[THE TASK]: Take each line in the entries below that holds "border" and show it.

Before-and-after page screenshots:
============

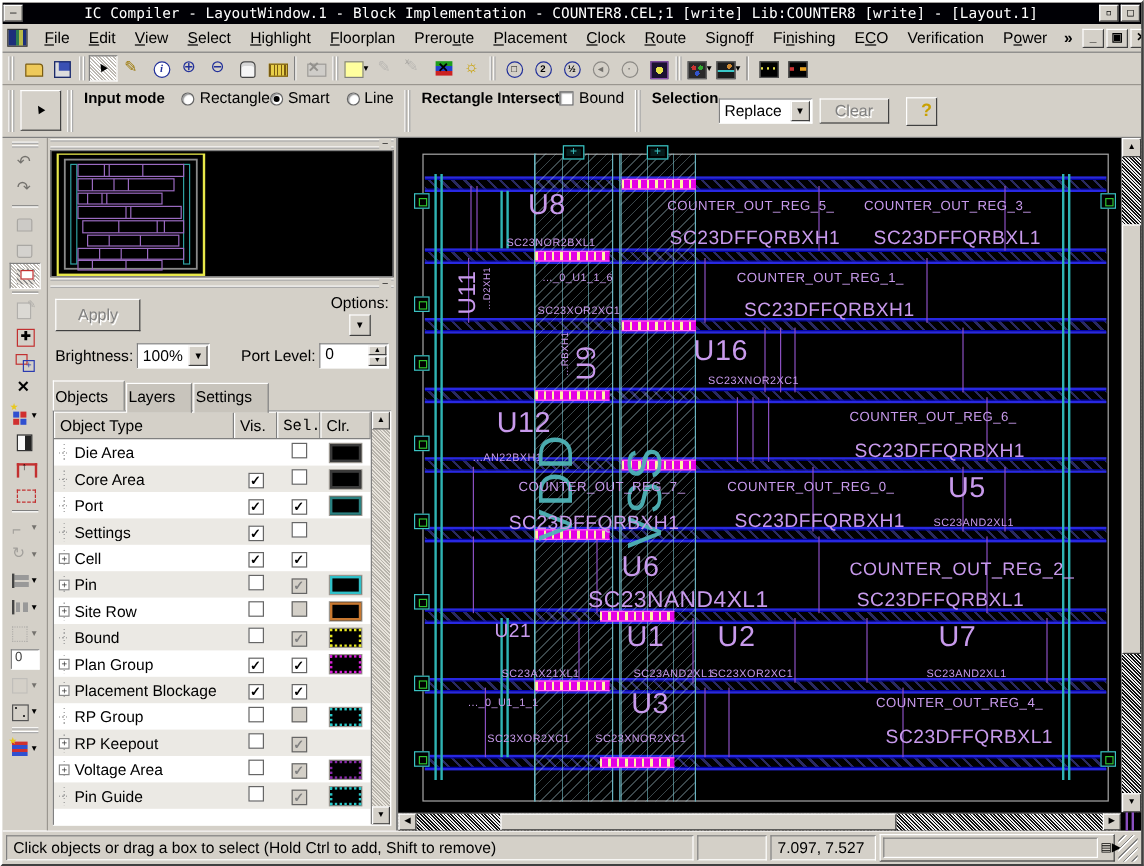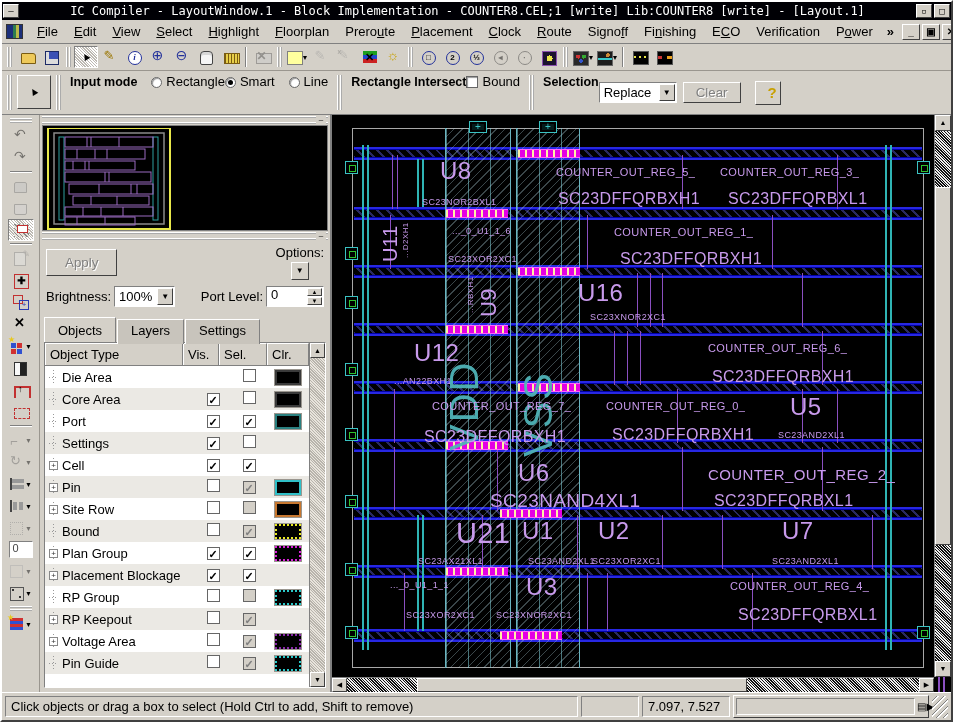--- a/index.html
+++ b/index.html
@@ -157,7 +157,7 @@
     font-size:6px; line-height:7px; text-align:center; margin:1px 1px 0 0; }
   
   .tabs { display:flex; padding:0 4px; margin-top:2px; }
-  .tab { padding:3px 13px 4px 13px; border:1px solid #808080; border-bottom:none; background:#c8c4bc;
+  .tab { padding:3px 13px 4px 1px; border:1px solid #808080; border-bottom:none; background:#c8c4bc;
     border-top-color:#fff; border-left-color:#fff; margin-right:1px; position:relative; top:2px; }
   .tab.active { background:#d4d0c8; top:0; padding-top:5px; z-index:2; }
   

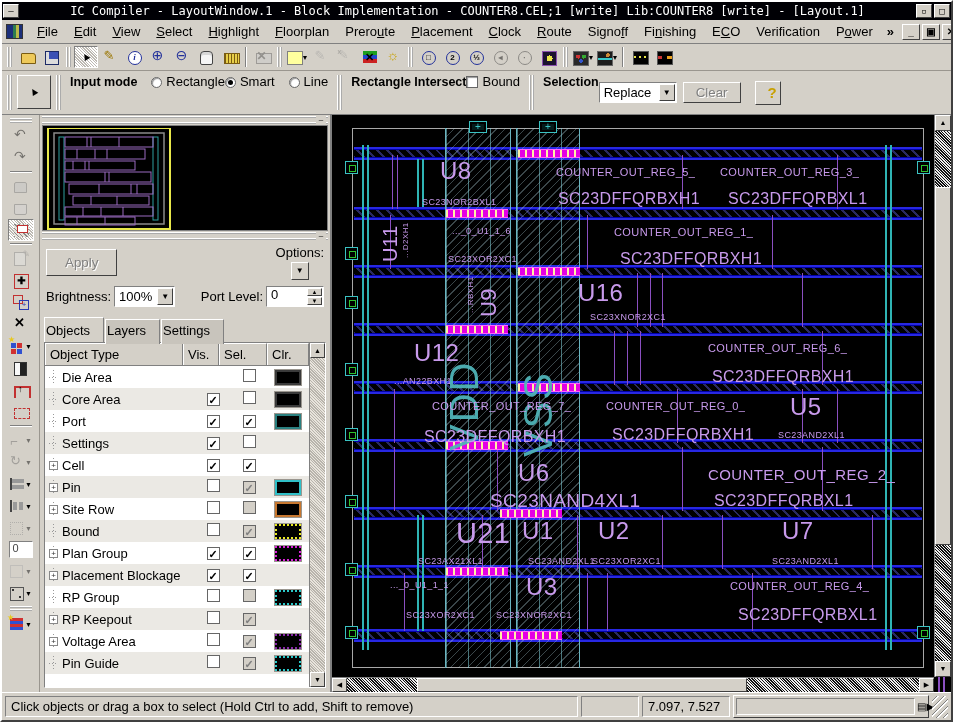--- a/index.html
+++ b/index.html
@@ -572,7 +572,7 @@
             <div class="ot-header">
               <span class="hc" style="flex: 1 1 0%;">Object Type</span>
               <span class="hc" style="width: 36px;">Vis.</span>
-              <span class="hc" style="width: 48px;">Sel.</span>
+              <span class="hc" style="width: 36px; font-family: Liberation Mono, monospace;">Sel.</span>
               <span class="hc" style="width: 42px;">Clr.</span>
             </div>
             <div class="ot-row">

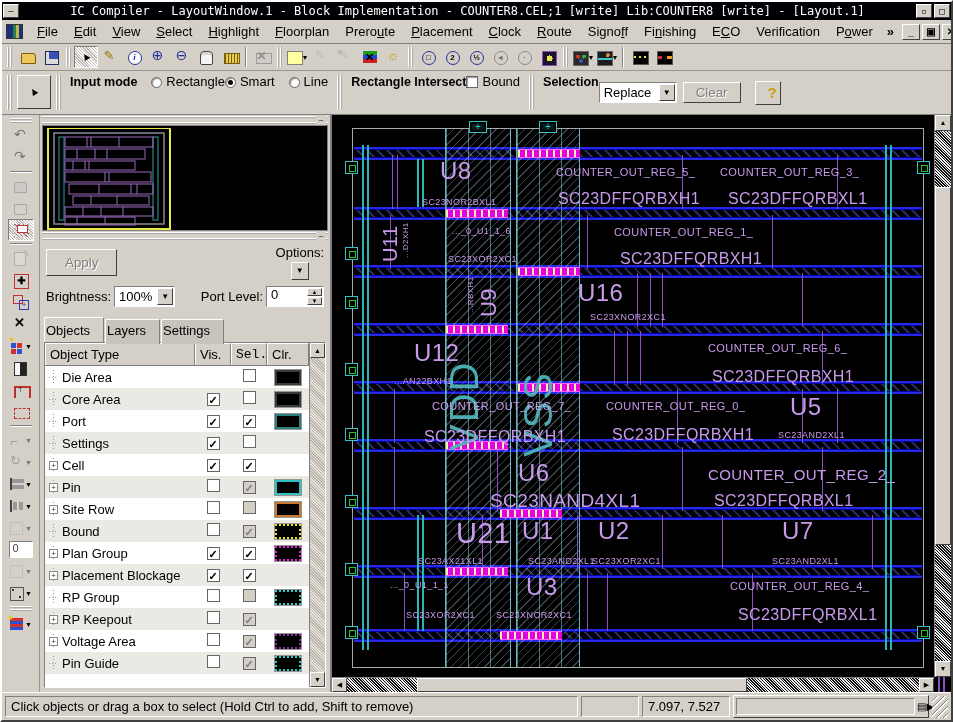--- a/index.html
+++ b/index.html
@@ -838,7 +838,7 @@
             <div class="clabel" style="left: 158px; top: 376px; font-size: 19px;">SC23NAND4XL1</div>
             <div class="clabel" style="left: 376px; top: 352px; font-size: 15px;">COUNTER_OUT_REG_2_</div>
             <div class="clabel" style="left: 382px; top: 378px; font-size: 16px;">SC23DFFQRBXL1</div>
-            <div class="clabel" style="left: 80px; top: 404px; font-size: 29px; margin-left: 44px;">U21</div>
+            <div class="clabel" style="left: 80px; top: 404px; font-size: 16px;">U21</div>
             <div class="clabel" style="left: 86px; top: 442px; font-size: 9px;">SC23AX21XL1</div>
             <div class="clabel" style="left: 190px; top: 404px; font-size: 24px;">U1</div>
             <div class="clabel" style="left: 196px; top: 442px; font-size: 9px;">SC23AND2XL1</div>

============

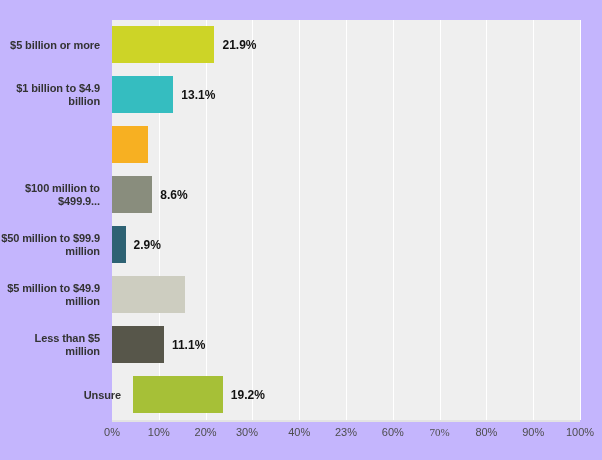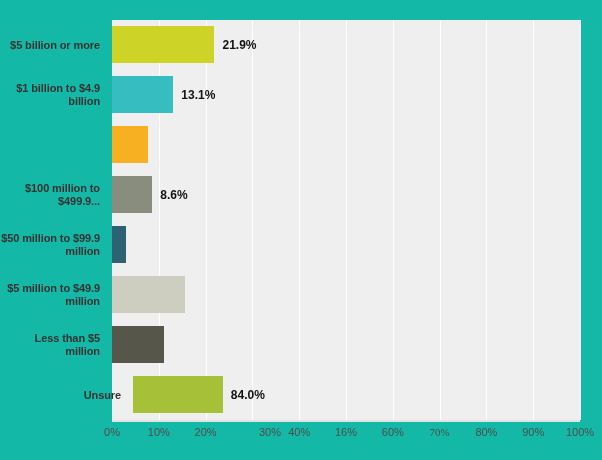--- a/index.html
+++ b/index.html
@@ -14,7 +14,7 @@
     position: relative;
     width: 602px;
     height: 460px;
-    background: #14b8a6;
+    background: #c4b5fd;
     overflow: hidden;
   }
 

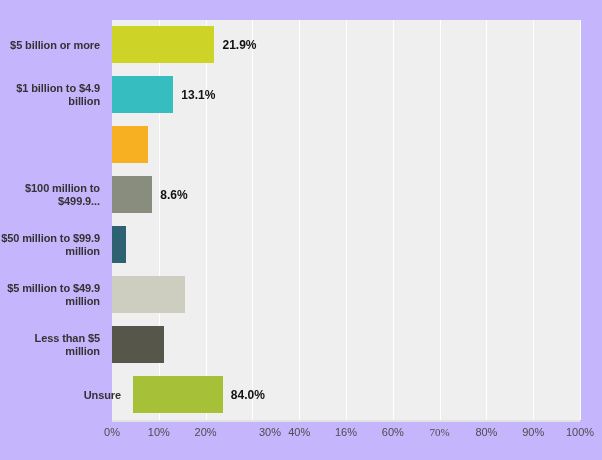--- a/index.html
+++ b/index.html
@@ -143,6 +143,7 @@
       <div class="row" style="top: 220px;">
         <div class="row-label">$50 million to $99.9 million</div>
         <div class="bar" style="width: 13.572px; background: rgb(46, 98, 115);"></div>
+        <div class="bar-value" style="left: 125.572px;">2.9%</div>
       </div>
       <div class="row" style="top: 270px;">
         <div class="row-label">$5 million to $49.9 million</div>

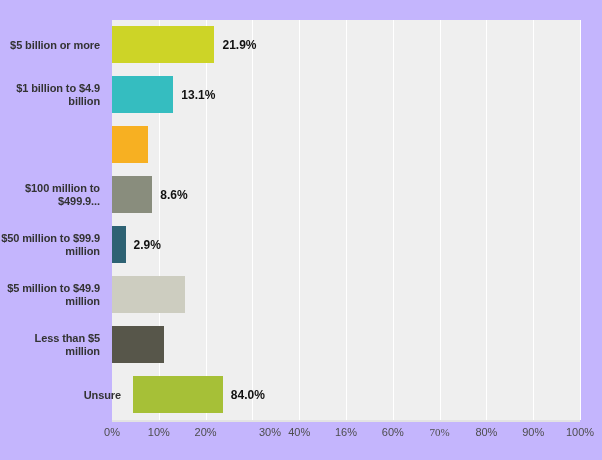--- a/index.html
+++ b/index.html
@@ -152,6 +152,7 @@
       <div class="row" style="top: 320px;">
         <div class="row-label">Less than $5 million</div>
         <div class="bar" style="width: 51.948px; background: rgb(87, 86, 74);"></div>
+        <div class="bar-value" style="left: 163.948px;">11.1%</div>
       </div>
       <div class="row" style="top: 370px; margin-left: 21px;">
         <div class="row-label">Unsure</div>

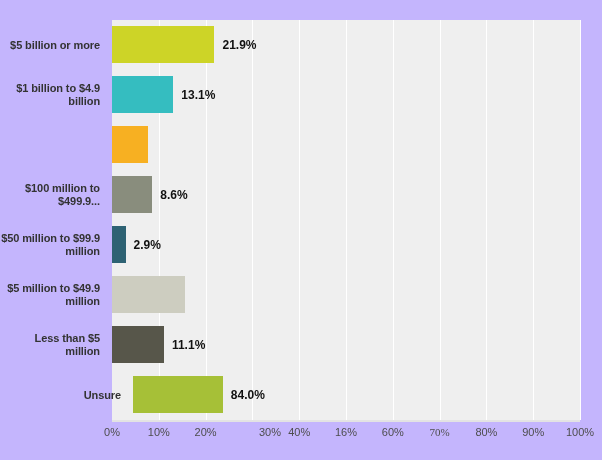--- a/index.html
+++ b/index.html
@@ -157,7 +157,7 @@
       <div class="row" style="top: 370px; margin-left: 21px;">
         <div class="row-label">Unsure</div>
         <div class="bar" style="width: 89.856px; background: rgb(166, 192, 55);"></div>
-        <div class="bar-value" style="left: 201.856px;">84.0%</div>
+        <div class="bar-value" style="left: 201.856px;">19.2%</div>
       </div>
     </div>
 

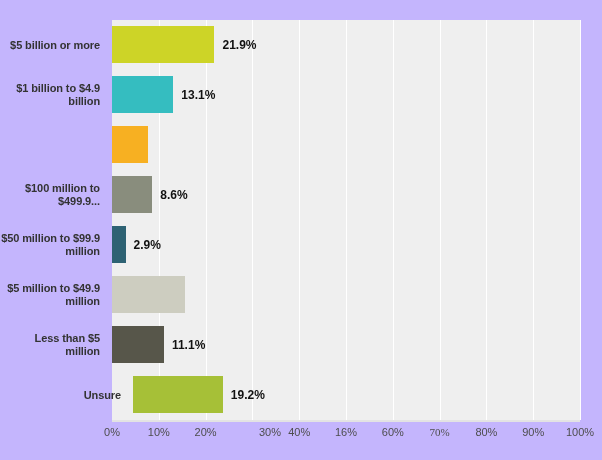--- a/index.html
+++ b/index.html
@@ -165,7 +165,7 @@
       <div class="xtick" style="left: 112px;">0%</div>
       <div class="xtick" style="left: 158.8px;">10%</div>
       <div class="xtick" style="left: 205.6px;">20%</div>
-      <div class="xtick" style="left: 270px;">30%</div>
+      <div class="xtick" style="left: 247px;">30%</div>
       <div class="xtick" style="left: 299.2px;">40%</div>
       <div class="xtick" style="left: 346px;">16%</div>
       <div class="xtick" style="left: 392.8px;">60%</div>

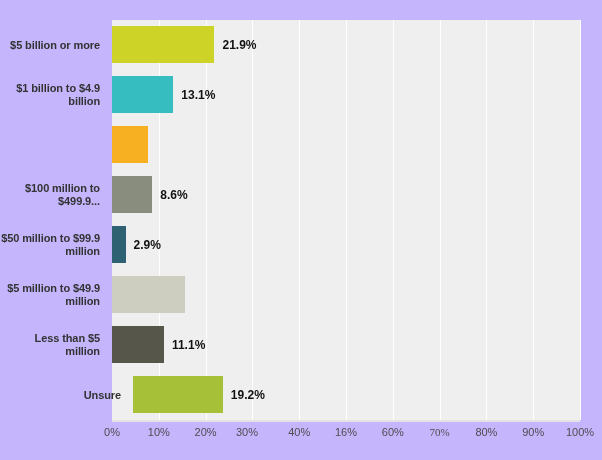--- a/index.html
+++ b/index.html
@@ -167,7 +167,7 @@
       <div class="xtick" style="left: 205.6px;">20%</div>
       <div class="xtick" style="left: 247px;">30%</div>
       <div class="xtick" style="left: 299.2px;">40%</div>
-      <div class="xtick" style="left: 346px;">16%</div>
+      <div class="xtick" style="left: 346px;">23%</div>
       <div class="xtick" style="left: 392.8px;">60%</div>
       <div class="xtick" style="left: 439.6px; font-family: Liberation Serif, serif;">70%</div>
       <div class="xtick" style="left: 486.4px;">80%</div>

============

[RESPONSE TO THE TASK]:
-  .tab { padding:3px 13px 4px 13px; border:1px solid #808080; border-bottom:none; background:#c8c4bc;
+  .tab { padding:3px 13px 4px 1px; border:1px solid #808080; border-bottom:none; background:#c8c4bc;
     border-top-color:#fff; border-left-color:#fff; margin-right:1px; position:relative; top:2px; }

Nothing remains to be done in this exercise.